In looking into advanced energy propulsion systems, IAI finds it surprising that commercial free energy programs have not really emerged – maybe excepting what we know about Elon Musk’s Mars Mission and Jeff Bezos’ planet settlement programs. Musk, the CEO of SpaceX  (and Tesla Motors), has said he wants to “live and die on Mars, just not on impact” and SpaceX won a contract from NASA to carry U.S. astronauts to the International Space Station as soon as next year. CNN points out that Musk started “SpaceX with a Mars mission in mind, and he has forecast that the company will achieve its first unmanned mission to Mars within two years, and its first manned mission by 2025.” One examination of “private spaceflight” quipped that Bezos won a trip to Marshall Space Flight Center by writing an essay on the “microgravity of flies” and has talked enthusiastically about space colonization on par with physicist Gerard O’Neill. Bezos’ Blue Origin space tourism company was founded in 2000 in a Kent, WA NASA parts facility and is promising to launch private spaceflights in 2017 and is building engines for other launch firms to reduce reliance on Russian-supplied engines.
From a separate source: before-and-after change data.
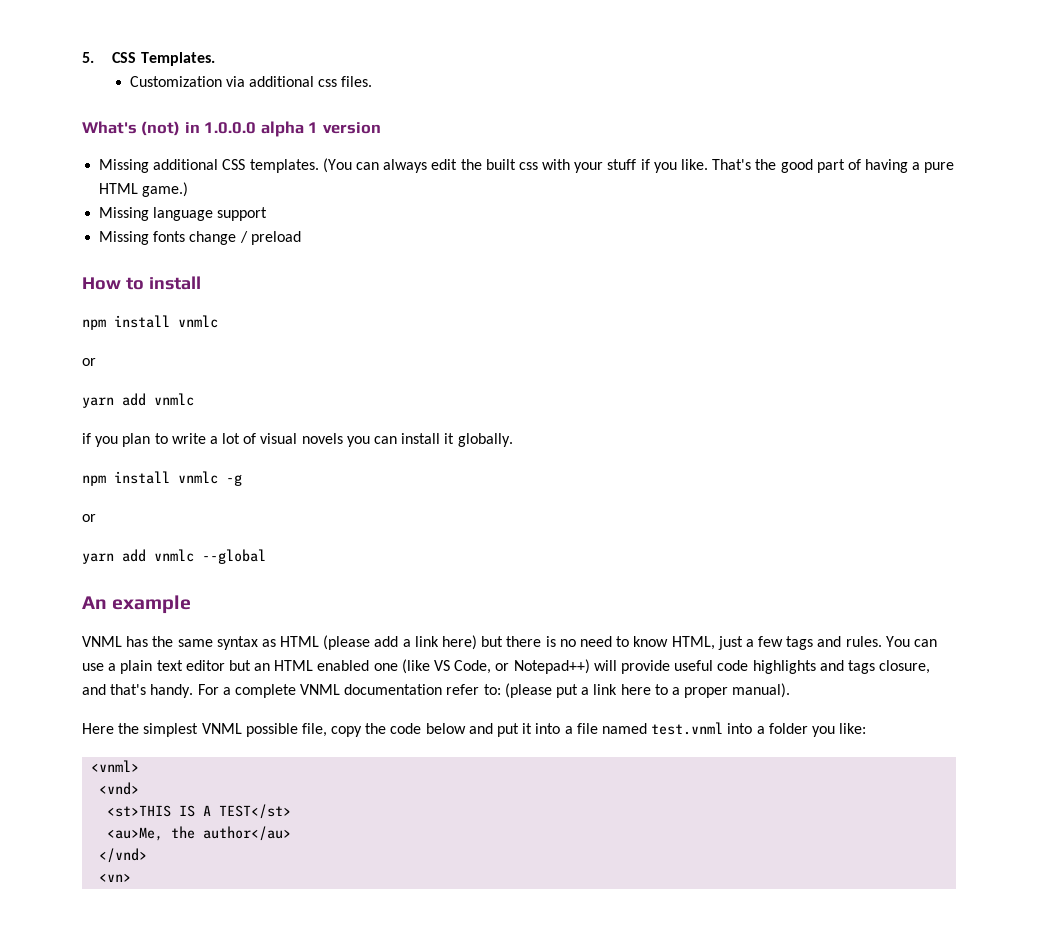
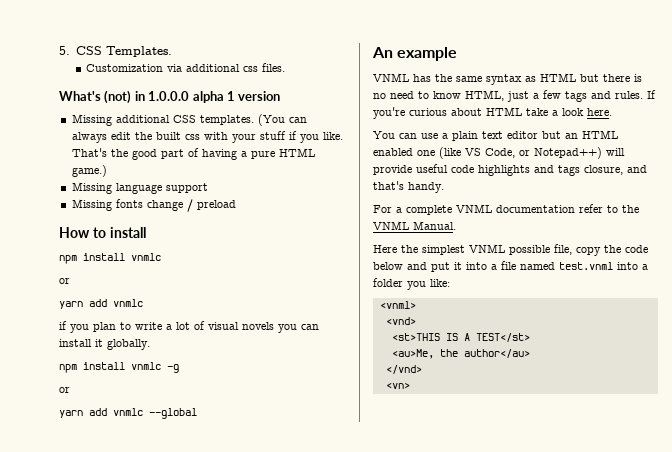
- VNML has the same syntax as HTML (please add a link here) but there is no need to know HTML, just a few tags and rules. You can use a plain text editor but an HTML enabled one (like VS Code, or Notepad++) will provide useful code highlights and tags closure, and that's handy. For a complete VNML documentation refer to: (please put a link here to a proper manual).
+ VNML has the same syntax as HTML but there is no need to know HTML, just a few tags and rules. If you're curious about HTML take a look here.
+ You can use a plain text editor but an HTML enabled one (like VS Code, or Notepad++) will provide useful code highlights and tags closure, and that's handy.
+ For a complete VNML documentation refer to the VNML Manual.

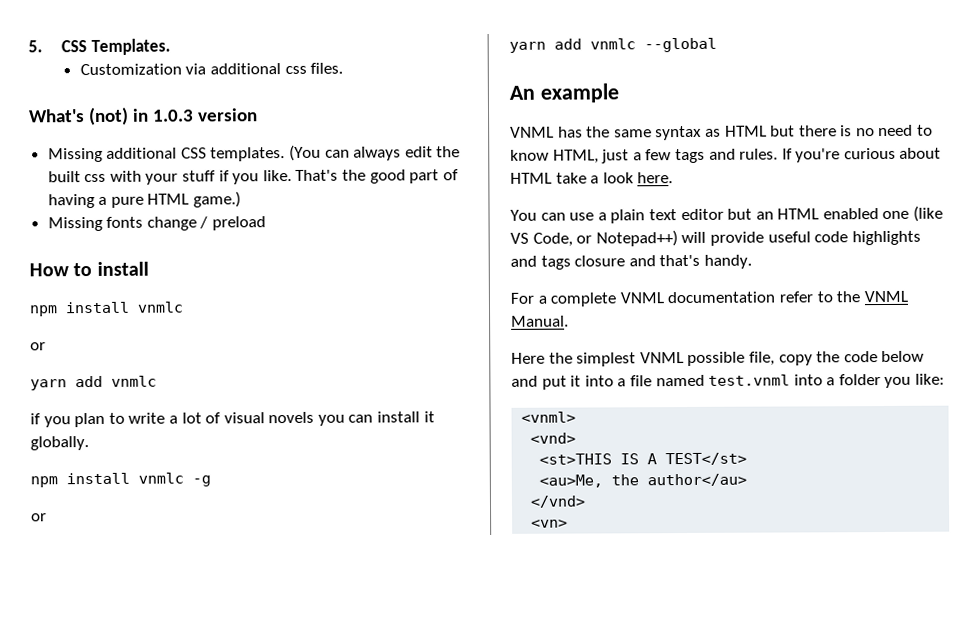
- What's (not) in 1.0.0.0 alpha 1 version
+ What's (not) in 1.0.3 version
- Missing language support
- You can use a plain text editor but an HTML enabled one (like VS Code, or Notepad++) will provide useful code highlights and tags closure, and that's handy.
+ You can use a plain text editor but an HTML enabled one (like VS Code, or Notepad++) will provide useful code highlights and tags closure and that's handy.

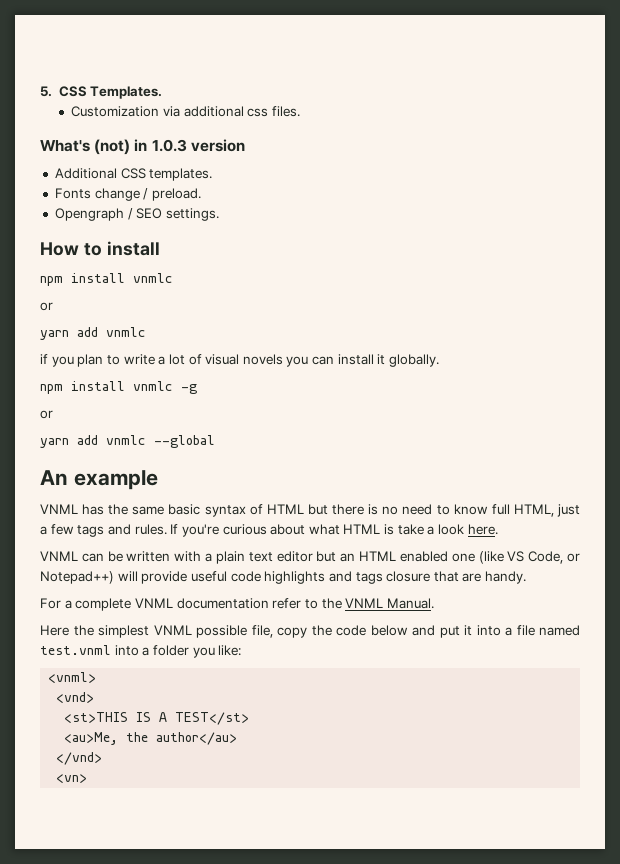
- Missing additional CSS templates. (You can always edit the built css with your stuff if you like. That's the good part of having a pure HTML game.)
- Missing fonts change / preload
+ Additional CSS templates.
+ Fonts change / preload.
+ Opengraph / SEO settings.
- VNML has the same syntax as HTML but there is no need to know HTML, just a few tags and rules.
+ VNML has the same basic syntax of HTML but there is no need to know full HTML, just a few tags and rules.
- If you're curious about HTML take a look here.
+ If you're curious about what HTML is take a look here.
- You can use a plain text editor but an HTML enabled one (like VS Code, or Notepad++) will provide useful code highlights and tags closure and that's handy.
+ VNML can be written with a plain text editor but an HTML enabled one (like VS Code, or Notepad++) will provide useful code highlights and tags closure that are handy.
An interesting book was released in 2013 called”NASA at 50: Interviews with NASA’s Senior Leadership.” But, there are other sources “less scrubbed”…To put these efforts in an historical context, Dr. Steven Greer’s Disclosure Project has collected a large number of documents about the “secret” space program that emerged post World War II. Anyone interested in history knows about Operation Paperclip during which the U.S. military extracted a number of Nazi engineers including the famous Werner von Braun who led the NASA precursor to develop the heavy lift Saturn rocket which was the workhorse of the Apollo space program. But, wait, there was a LOT more:

The majority of the scientists, numbering almost 500, were deployed at White Sands Proving Ground, New Mexico, Fort Bliss, Texas and Huntsville, Alabama to work on guided missile and ballistic missile technology. This in turn led to the foundation of NASA and the US ICBM program. Much of the information surrounding Operation Paperclip is still classified.  Separate from Paperclip was an even-more-secret effort to capture German nuclear secrets, equipment and personnel (Operation Alsos)-started in fall 1943 as the precursor to The Manhattan Project). Another American project (Operation TICOM) gathered German experts in cryptography. The United States Bureau of Mines employed seven German synthetic fuel scientists in a Fischer-Tropsch chemical plant in Louisiana, Missouri in 1946 (Operation LUSTY).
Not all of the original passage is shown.